Japan Focus

Crimes, Concealment and South Korea’s Truth and Reconciliation Commission

Đỗ Khiem and Kim Sung-soo



In the summer of 1950, at the start of the Korean conflict, the government of Syngman Rhee in the South ordered the massive execution of over one hundred thousand (perhaps two hundred thousand ) civilians simply suspected of being communist sympathizers. This war crime by any standard, civilized and uncivilized, has only been unveiled recently and officially by the Truth and Reconciliation Commission, Republic of Korea http://www.jinsil.go.kr/English/Commission/index.asp .

The TRC was established by the government of South Korea in 2005 and will issue its final report in 2010. It has received 10,907 petitions from individuals and organizations to investigate the history of the anti-Japanese movement during the colonial period and the Korean diaspora; the massacre of civilians after 1945; human rights abuses by the state; incidents of dubious conviction and suspicious death, including 1,200 incidents of mass civilian sacrifice committed by ROK forces and US forces (215 cases). In 2007 the TRC has excavated 4 among the 160 suspected mass graves. Then President Roo Moo-hyun has apologized to the citizens for the 870 victims confirmed at Ulsan. South Korea now has a new government and the TRC is currently fighting budget cuts and restrictions in order to complete its daunting and painful task.

Photograph of remains of some of 110 victims executed by ROK forces at Cheongwon. Released by TRC in 2007

Dr Kim Sung-soo is the head of the International Cooperation Team at the TRC. A historian by training and a graduate of the University of Essex (BA, MA) and Sheffield PhD (England), in this interview, Dr Kim speaks not in the name of the TRC but expresses his convictions and exchanges views as a citizen of Korea and a citizen of the world.
Dr Kim is the author of “Biography of a Korean Quaker, Ham Sok-hon

Đỗ Khiem


ĐK: In “Bad Samaritans”, Chang Ha-joon tells this anecdote. The economist was with Joseph Stiglitz, the Nobel Laureate, at the National Museum in Seoul, in 2003. Chang was lost in his thoughts, contemplating photographs of the Seoul of his childhood (late 50’s-early 60’s) when he heard a young woman standing behind him screaming:

“How can that be Korea? It looks like Vietnam!”

The recent history of Korea and the recent history of Vietnam draw many parallels. We can start with the 38th and the 17th (parallels). We both had to suffer an internal-ideological conflict, a civil- liberation- intervention-aggression war (a war by any name is a war and…bloody); and a partition which still lasts nowadays in the Peninsula.

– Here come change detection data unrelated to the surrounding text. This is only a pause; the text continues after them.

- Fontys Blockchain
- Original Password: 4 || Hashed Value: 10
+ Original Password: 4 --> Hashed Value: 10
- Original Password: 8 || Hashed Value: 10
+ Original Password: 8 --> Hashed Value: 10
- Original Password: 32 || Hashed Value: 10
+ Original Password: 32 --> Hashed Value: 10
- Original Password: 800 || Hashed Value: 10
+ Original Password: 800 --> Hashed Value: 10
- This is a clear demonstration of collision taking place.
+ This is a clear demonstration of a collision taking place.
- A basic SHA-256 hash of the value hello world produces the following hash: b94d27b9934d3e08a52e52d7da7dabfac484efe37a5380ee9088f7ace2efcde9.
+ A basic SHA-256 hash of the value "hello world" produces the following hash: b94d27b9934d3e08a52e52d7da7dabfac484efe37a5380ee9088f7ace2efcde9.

Today South Korean pop culture and soap operas permeate Vietnamese society. Vietnam is a rare country which has relations, good relations, with North Korea while welcoming South Korea investors with open arms. We know nothing about this dark chapter of Korea’s history, the civilian massacres of 1950. I was shocked to learn only recently about its existence, its magnitude and the minutiae of its implementation. Hundreds of thousands of victims amount to millions involved in this tragedy if we include their friends and families. It also implies thousands of order givers and planners, thousands of executioners, and thousands of witnesses and observers. The dead notwithstanding, all these people have been silent for over half a century. The press has been silent for over half a century and the world has entirely ignored over five decades one of the most outrageous war crime of our time (and there have been many), a crime against humanity.

ĐK: When did you come to know about these crimes, not as a member of the TRC but as a person living in South Korea?

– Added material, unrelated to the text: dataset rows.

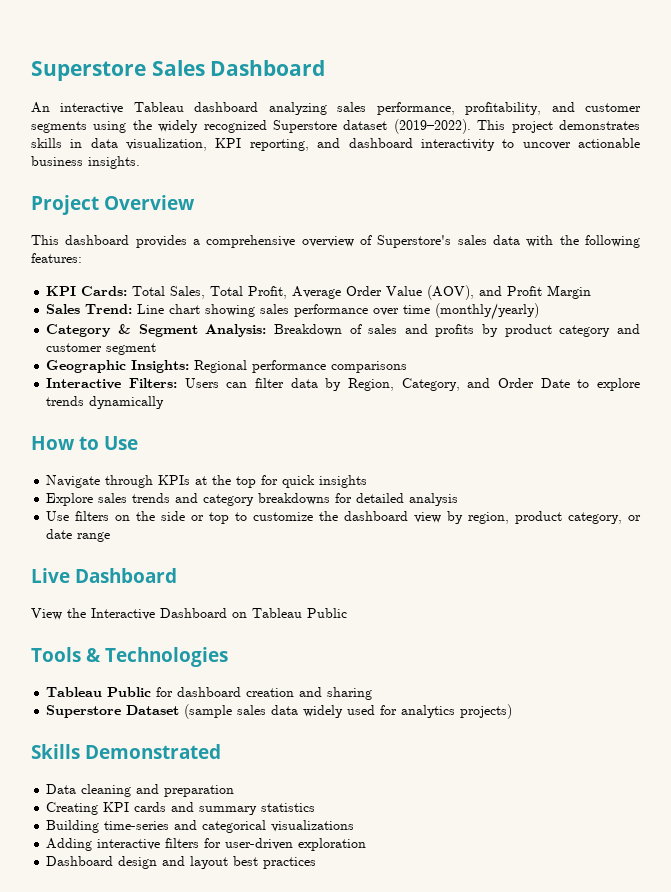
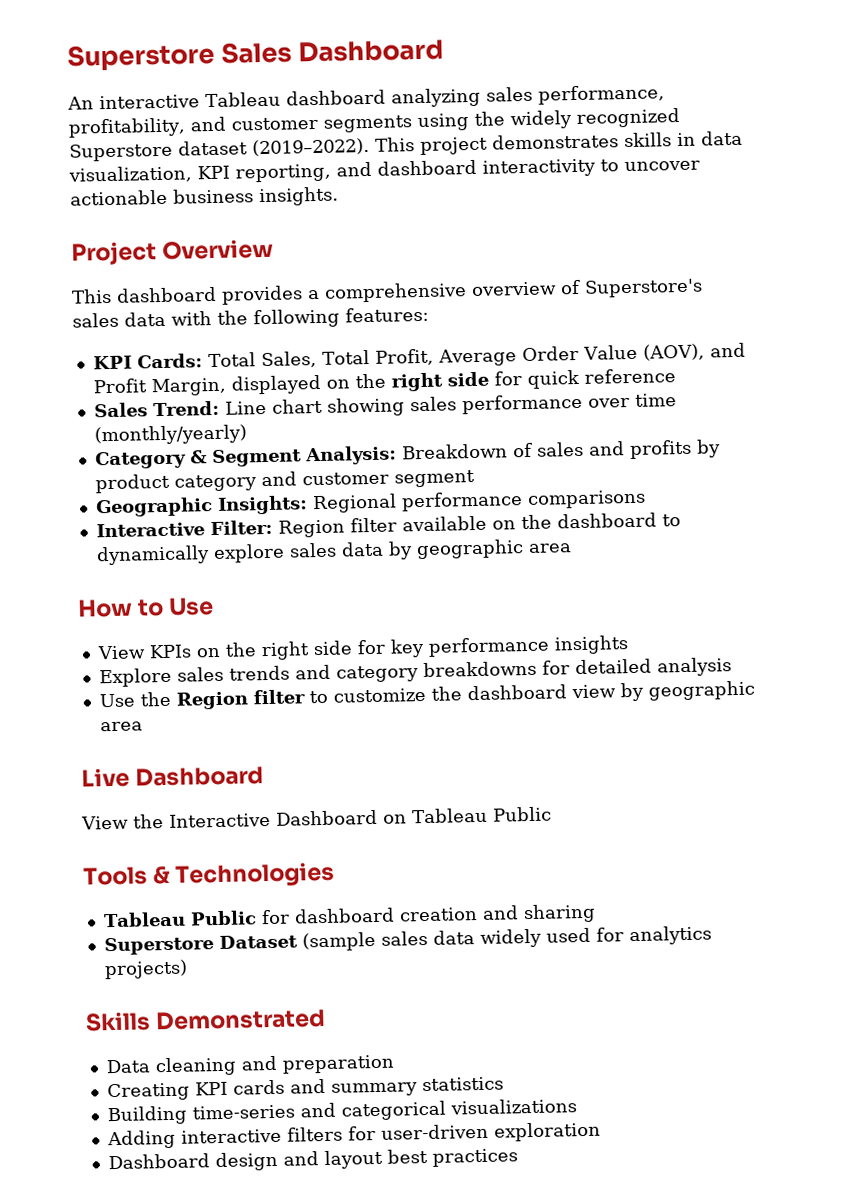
- KPI Cards: Total Sales, Total Profit, Average Order Value (AOV), and Profit Margin
+ KPI Cards: Total Sales, Total Profit, Average Order Value (AOV), and Profit Margin, displayed on the right side for quick reference
- Interactive Filters: Users can filter data by Region, Category, and Order Date to explore trends dynamically
+ Interactive Filter: Region filter available on the dashboard to dynamically explore sales data by geographic area
  How to Use
- Navigate through KPIs at the top for quick insights
+ View KPIs on the right side for key performance insights
- Use filters on the side or top to customize the dashboard view by region, product category, or date range
+ Use the Region filter to customize the dashboard view by geographic area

KSS: In 2001, I watched an MBC documentary, The Forgotten Massacre." It was aired at 9:55 pm on April 27, 2001. The second part - "The Bodo League - The Dead and The Living" - was aired at 9:55 pm on May 4 of the same year.

ĐK: Munhwa (Culture) Broadcasting Corporation is better known in Vietnam for “All about Eve” (“Tình yêu trong sáng”)… Lee Cha-hoon’s film on the Bodo League, however, is groundbreaking in the true sense of the term as the crew of “Now it can be told” had to itself excavate the Gyeongsan Cobalt mine in order to document the massacre!

ĐK: Can you tell us what the Bodo League was?

KSS: It was a “rehabilitation" program and an organisation established by the South Korean government before the Korean War to keep track of those suspected of having leftist sympathies. The Bodo League was organized in 1949 under President Syngman Rhee. Authorities listed people suspected of Communist activities and forced them to swing to the right. The number of Bodo League members is estimated at 200,000 to 300,000.

“It was the state-led organization whose purpose was to put former, or “converted,” communists under constant surveillance. While it was declared that becoming a member depended on one’s free will, former communist or anti-government activists had no choice but to enter this watchdog group. However, in the course of time membership was not restricted to political activists; the authorities forced those who were even once involved in antigovernment organizations to register with the Bodo League at the village level. For example, the Bureau of Police ordered the head of the regional police station to fulfill a quota of members of the Bodo League. In addition, simple uneducated peasants were strongly persuaded to enter. Thus, eventually more than 70 percent of the Bodo League might have been comprised of innocent peasants who had no consistent political will or ideology.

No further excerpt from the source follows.